The motivation in the political market are the interests of the participants. Negotiations
over the terms of trade of votes or issues lead to consent. The key book on this, with all its
flaws, is by Buchanan and Tullock, Calculus of Consent. The idea is to find a mechanism to
eliminate or minimise coercion and the associated rent-seeking and require consent. Political
market is the answer.
Relying on interests and political trade also minimises the information requirements a
la Hayek. In addition, one can solicit the support of expert knowledge to instrumentalise the
interests a la Weber.
In the public square, arguments are exchanged rather than votes. The arguments are to
support opinions rather than knowledge, so consistency is not required, persuasiveness is.

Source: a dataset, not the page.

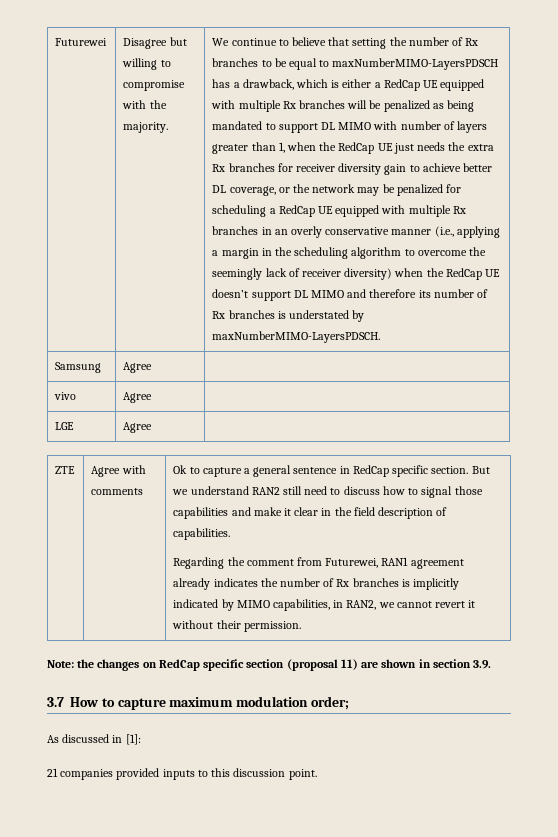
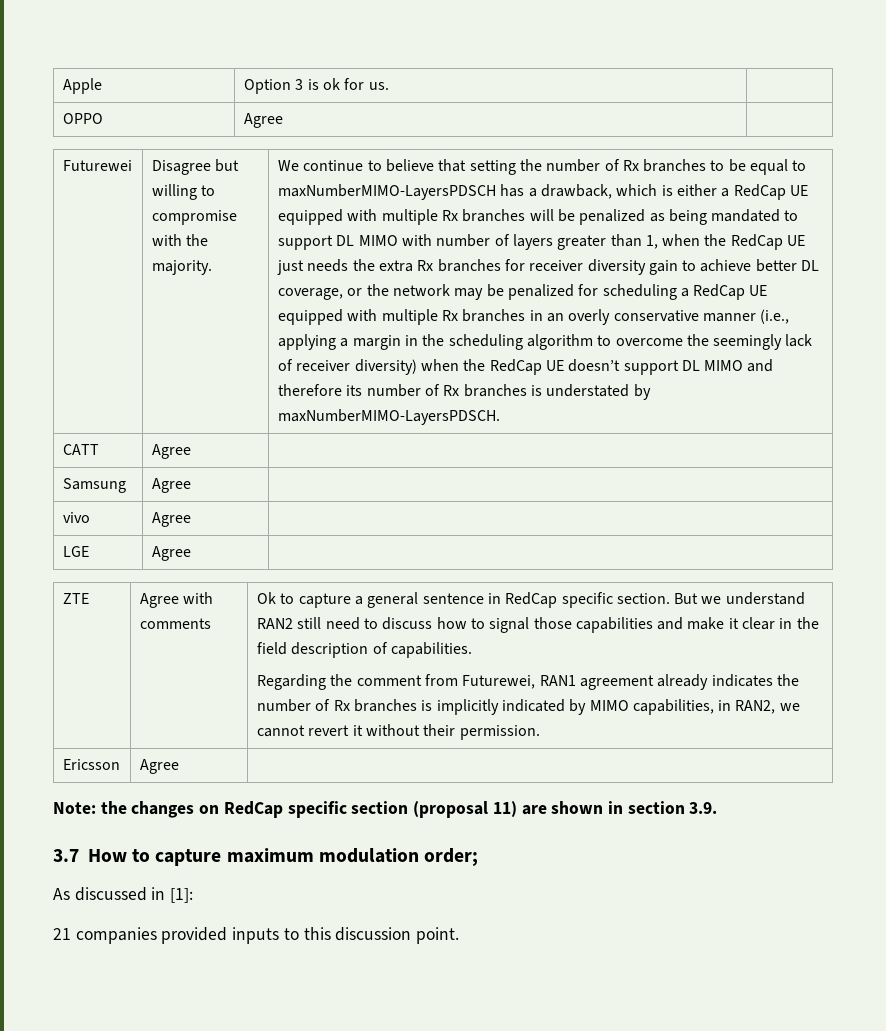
+ Apple | Option 3 is ok for us. |
+ OPPO | Agree |
+ CATT | Agree |
+ Ericsson | Agree |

In
addition, information requirements may be heavy, so emphasis on the ends rather than on the
means may be one way for an average member of the public to minimise the investment needed
to have an informed opinion. That task falls on experts.
So, intrinsically, in the public square, the debate tends to be between demagogues and
experts, between those who emphasize the ends, the desirable, and those who point out the
needed means, the feasible.
In addition, the demagogues are not constrained by the requirement of consistency
while the experts are. This is really the Socratic argument – the demagogue is happy to accept
the premises and reject the conclusion or even more often advance a conclusion and then search
for premises. Or, to loud the ends and dismiss the concerns over the lack of means or
alternatively to argue that with power (e.g. of the majority vote), everything is possible.
I.e. laud Brexit and reject that there is the Irish border problem or propagate Brexit and
then search for solutions to the Irish border problem.